» **Exercise aim**
Once you find the line with "T-Shirt Média Engradados" in the data that follows, repeat it and every line after it exactly, through the line with "subtotal: 4196.01 -> 3559.02".

» **Record set**
'''

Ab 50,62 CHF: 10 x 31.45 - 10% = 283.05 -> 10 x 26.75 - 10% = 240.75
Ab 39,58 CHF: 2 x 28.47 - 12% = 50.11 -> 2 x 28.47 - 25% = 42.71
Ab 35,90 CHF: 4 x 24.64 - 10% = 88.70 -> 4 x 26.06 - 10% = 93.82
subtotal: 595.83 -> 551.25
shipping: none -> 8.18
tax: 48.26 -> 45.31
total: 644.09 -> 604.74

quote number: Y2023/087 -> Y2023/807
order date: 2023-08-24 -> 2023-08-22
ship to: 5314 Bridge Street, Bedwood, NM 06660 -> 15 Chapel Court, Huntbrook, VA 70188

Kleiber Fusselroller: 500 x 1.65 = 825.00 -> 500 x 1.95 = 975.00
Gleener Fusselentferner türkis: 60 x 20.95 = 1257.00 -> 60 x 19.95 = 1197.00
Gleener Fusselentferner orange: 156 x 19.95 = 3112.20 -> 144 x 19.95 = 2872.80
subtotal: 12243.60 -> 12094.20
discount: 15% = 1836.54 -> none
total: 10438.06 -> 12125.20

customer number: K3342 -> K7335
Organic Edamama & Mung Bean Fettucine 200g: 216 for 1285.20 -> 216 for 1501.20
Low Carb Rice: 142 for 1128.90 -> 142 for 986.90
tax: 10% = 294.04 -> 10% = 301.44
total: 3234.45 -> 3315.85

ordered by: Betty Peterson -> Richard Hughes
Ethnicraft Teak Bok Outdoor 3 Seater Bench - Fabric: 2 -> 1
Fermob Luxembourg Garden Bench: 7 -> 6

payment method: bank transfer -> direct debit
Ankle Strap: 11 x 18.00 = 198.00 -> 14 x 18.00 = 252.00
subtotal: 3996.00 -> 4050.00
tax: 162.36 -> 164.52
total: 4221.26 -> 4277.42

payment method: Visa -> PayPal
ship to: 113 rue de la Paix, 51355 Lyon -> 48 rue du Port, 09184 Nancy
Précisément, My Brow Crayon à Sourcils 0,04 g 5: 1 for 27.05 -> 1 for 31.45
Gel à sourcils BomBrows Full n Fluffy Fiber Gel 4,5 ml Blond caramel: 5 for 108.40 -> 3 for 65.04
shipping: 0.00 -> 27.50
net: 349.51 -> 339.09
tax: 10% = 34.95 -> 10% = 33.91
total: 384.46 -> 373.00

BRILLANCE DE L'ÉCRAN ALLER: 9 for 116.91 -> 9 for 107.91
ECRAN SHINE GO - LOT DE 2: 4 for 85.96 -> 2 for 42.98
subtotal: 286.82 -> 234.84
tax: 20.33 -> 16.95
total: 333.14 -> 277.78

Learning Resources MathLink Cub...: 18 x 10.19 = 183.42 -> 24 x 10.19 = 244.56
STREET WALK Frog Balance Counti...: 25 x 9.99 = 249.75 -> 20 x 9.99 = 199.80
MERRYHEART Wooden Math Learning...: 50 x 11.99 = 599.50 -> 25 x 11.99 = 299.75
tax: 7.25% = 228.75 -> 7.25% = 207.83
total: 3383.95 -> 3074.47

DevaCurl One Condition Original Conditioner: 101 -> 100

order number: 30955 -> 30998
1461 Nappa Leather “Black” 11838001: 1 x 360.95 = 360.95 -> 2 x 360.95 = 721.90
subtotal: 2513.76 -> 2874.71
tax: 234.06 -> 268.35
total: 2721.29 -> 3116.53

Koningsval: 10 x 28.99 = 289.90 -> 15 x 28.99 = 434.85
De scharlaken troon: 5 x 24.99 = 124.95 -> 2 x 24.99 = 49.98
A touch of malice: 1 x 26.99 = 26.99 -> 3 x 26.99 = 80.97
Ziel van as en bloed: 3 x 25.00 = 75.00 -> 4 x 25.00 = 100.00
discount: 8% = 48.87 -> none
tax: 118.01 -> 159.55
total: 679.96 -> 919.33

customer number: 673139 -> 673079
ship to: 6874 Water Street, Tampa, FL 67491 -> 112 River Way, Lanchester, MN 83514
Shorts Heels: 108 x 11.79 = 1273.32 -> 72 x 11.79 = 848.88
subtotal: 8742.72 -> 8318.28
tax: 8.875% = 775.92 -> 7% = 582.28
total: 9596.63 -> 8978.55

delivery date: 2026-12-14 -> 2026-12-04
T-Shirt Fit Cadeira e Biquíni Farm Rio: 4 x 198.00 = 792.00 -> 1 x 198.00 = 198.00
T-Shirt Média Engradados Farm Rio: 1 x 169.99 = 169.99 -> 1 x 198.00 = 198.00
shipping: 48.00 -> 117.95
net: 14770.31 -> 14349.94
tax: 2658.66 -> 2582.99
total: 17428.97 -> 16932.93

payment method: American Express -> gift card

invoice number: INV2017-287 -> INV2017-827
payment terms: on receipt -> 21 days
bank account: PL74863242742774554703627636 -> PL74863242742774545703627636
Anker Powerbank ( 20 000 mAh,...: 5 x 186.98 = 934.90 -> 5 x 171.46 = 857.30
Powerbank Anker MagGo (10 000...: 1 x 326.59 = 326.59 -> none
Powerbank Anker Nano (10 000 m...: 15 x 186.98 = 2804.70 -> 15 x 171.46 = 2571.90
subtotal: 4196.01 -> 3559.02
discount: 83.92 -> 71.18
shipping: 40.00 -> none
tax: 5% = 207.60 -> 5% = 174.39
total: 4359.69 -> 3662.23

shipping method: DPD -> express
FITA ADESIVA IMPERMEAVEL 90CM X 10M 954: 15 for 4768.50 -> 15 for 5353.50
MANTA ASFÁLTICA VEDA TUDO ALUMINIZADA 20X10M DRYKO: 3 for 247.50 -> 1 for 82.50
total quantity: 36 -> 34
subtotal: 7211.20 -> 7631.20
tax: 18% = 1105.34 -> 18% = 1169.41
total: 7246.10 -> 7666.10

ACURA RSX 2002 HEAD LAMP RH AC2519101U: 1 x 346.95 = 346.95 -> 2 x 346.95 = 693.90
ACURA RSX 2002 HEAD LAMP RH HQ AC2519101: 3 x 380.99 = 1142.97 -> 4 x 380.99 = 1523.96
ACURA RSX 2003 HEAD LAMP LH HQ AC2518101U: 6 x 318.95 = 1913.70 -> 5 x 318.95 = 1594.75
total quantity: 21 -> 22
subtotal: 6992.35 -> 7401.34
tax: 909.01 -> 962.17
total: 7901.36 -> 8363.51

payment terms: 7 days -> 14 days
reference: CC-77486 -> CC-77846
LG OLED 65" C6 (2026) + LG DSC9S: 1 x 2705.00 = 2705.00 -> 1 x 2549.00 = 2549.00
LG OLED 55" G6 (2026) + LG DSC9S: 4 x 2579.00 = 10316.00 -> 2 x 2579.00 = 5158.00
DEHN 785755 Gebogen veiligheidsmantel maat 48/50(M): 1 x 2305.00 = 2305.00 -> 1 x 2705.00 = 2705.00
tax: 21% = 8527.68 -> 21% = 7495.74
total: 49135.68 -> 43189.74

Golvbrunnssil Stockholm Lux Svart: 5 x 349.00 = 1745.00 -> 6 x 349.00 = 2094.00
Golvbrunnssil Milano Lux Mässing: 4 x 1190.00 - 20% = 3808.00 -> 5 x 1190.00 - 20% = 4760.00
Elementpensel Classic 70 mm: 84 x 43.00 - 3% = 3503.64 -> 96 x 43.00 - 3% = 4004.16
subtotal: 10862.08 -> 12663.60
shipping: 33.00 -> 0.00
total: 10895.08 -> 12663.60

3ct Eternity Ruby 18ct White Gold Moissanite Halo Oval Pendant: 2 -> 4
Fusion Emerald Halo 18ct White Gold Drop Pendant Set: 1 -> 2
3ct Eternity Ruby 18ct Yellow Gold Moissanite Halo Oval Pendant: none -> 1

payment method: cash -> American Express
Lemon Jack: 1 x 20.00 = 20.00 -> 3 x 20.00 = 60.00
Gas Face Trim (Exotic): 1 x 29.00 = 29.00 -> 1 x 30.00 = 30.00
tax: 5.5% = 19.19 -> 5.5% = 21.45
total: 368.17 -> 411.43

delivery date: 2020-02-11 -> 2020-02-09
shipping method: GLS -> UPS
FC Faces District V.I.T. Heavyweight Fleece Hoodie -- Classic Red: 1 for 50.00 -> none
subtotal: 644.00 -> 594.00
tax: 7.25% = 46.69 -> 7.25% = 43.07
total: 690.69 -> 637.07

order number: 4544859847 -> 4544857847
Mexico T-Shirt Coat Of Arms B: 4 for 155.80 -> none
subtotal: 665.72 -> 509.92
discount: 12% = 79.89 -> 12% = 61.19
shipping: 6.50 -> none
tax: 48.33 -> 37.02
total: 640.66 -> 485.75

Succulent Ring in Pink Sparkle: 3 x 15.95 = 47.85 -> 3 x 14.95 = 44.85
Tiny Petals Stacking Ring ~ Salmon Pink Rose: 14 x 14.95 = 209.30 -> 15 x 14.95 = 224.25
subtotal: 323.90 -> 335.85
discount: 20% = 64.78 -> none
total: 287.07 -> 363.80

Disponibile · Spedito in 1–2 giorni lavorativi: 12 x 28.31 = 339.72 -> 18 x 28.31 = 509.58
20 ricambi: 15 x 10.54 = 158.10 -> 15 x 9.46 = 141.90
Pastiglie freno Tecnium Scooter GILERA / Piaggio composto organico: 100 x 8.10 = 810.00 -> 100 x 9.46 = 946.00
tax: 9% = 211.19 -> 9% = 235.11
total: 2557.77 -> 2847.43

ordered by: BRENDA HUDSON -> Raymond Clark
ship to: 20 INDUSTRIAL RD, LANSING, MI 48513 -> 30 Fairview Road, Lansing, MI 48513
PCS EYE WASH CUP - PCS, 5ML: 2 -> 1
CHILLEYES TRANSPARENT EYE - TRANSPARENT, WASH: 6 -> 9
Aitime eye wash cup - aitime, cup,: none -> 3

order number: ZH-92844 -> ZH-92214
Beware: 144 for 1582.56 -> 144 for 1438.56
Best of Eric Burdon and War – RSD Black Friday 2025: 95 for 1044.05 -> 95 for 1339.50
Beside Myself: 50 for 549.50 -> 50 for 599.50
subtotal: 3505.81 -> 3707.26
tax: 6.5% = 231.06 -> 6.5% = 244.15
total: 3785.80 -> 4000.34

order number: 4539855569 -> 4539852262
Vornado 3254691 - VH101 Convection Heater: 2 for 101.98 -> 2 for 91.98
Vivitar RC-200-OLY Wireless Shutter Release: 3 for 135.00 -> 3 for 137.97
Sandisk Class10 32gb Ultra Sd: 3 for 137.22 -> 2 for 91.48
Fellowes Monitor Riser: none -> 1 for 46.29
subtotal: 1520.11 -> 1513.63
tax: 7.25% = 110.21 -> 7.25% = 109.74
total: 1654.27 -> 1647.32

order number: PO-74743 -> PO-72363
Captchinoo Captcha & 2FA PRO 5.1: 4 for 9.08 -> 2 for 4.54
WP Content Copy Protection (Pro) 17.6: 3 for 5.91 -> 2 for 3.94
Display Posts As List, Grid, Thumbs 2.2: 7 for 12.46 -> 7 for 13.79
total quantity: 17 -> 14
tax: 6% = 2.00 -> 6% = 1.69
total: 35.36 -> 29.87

'''

» **The answer**
T-Shirt Média Engradados Farm Rio: 1 x 169.99 = 169.99 -> 1 x 198.00 = 198.00
shipping: 48.00 -> 117.95
net: 14770.31 -> 14349.94
tax: 2658.66 -> 2582.99
total: 17428.97 -> 16932.93

payment method: American Express -> gift card

invoice number: INV2017-287 -> INV2017-827
payment terms: on receipt -> 21 days
bank account: PL74863242742774554703627636 -> PL74863242742774545703627636
Anker Powerbank ( 20 000 mAh,...: 5 x 186.98 = 934.90 -> 5 x 171.46 = 857.30
Powerbank Anker MagGo (10 000...: 1 x 326.59 = 326.59 -> none
Powerbank Anker Nano (10 000 m...: 15 x 186.98 = 2804.70 -> 15 x 171.46 = 2571.90
subtotal: 4196.01 -> 3559.02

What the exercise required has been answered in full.